The dog wasn’t always “man’s best friend.” In fact, the loving companions we know today are descendents of one of the wildest of all animals -- the wolf. The Canidae family to which wolves, coyotes, and foxes belong is thought to have evolved 60 million years ago. Much later -- around 15,000 years ago -- humans began domesticating wolves, and through a process of trait selection and breeding, a diversity of tame dog breeds was born.
Wolf to "Woof"
How did dogs evolve from nature’s most infamous pack animal? This question is still the subject of much debate. Some researchers believe that wolves searching for food found their way into villages inhabited by humans, and people took the wolves in and tamed them. Other researchers think that humans began caring for wolf pups, and after some time these pups evolved into dogs. Yet another school of thought suggests that the relationship between wolves and humans started in the wild, when our ancestors began following wolves as they hunted. The wolves in turn learned to wait for the hunter’s scraps, and thus a mutually beneficial relationship was formed.
No one can say for certain how humans ended up with wolves, but what history shows us is that these animals most certainly aided our ancestors -- whether as companions, protectors, herders, or hunters. In this way, the domestication of dogs contributed to human survival and played a role in the success of our species. Remember that next time Fido chews up your favorite slippers!
The Oldest Domesticated Breeds
The Akita is among the oldest Japanese dog breeds. At one time, only Shoguns (military commanders) owned this breed, and used them as Imperial guard dogs. The Akita was later introduced to the United States after Helen Keller visited Japan and was gifted two of the dogs. Keller famously said of the breed: “The Akita dog has all the qualities that appeal to me – he is gentle, companionable, and trusty.”
The Basenji is an ancient dog with a legacy going back 5,000 years. Though the exact origins of the breed remain unknown, Egyptian tomb drawings that portray a similar dog suggest their beginnings. The Basenji was later used in Africa to assist hunters, and in 1944 was registered by the AKC.
The Chow Chow (pictured above) is no doubt one of the oldest dog breeds, with a lineage that can be traced back thousands of years. A cross between the Spitz and Eastern Mastiff breeds, the Chow Chow is thought to have been developed by Siberians and Mongolians before going on to become a favorite companion to Chinese emperors. Some researchers believe that the Chinese Shar-Pei may have been related to the Chow Chow.

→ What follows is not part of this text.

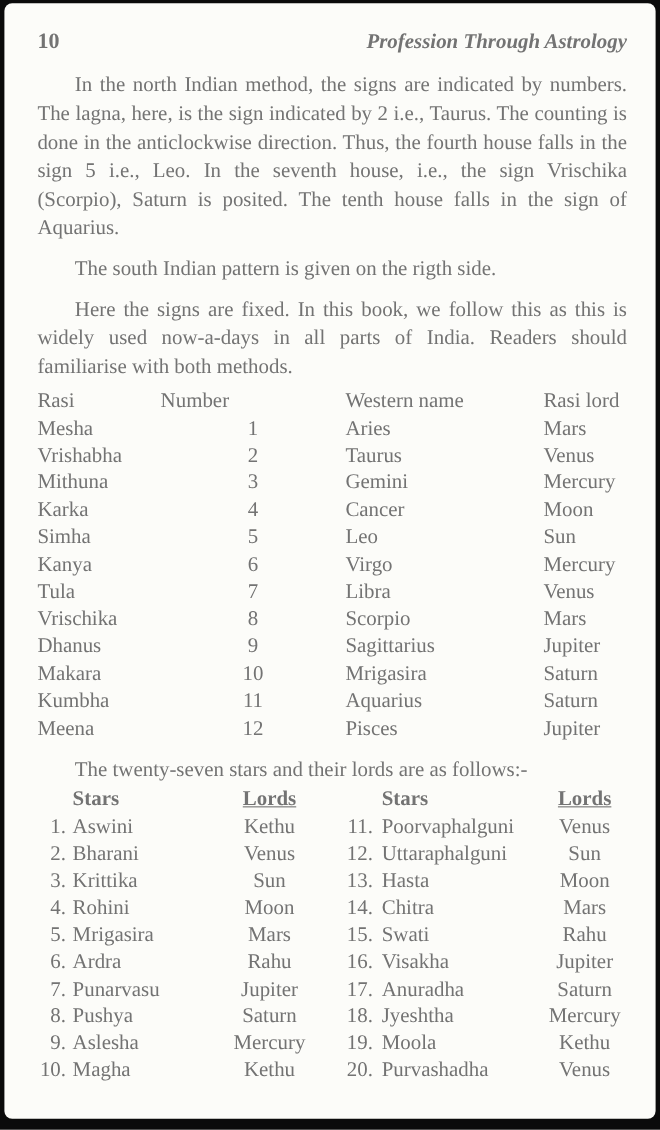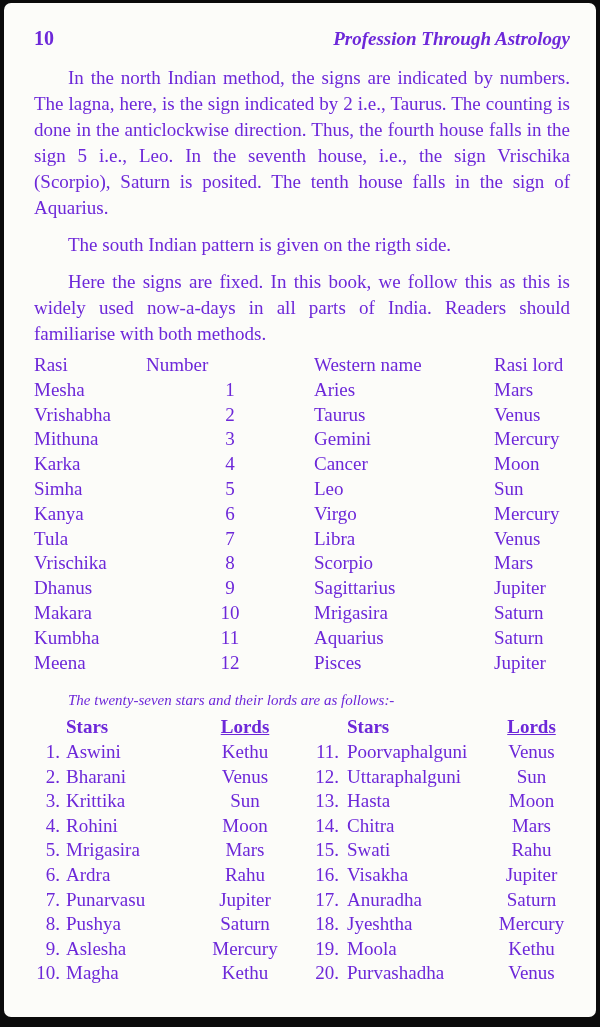"10" .page { color: #6d28d9 -> #737373 }
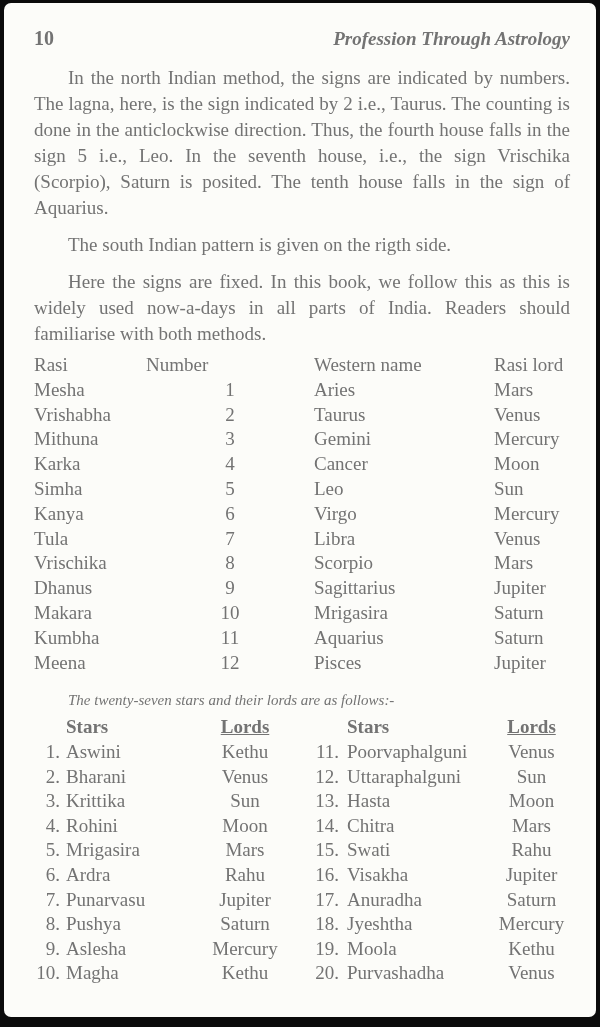"The twenty-seven stars and their" .stars-intro { font-size: 15px -> 19px; font-style: italic -> none }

The ancient Samoyed was used by the nomadic Siberian tribe of Samoyed to pull their sleds. An English explorer happened upon some of these dogs and brought them home to England, where the breed was developed. Today the Samoyed retains a reputation as an excellent herding and sled dog.
A breed that closely resembles their wolf ancestors, the Siberian Husky was originally bred as a sled dog in Siberia. The breed was brought to Alaska in 1909 to run in long-distance sled races, and went on to become famous when a legendary Husky named Balto led a life-saving sled team to an Alaskan town that had been affected by the diphtheria epidemic. The Husky breed was recognized by the AKC in 1930.
Other ancient dog breeds include the Afghan Hound, the Alaskan Malamute, the Pekingese, the Lhasa Apso, the Tibetan Terrier, the Shiba Inu, the Saluki, and the Shih Tzu.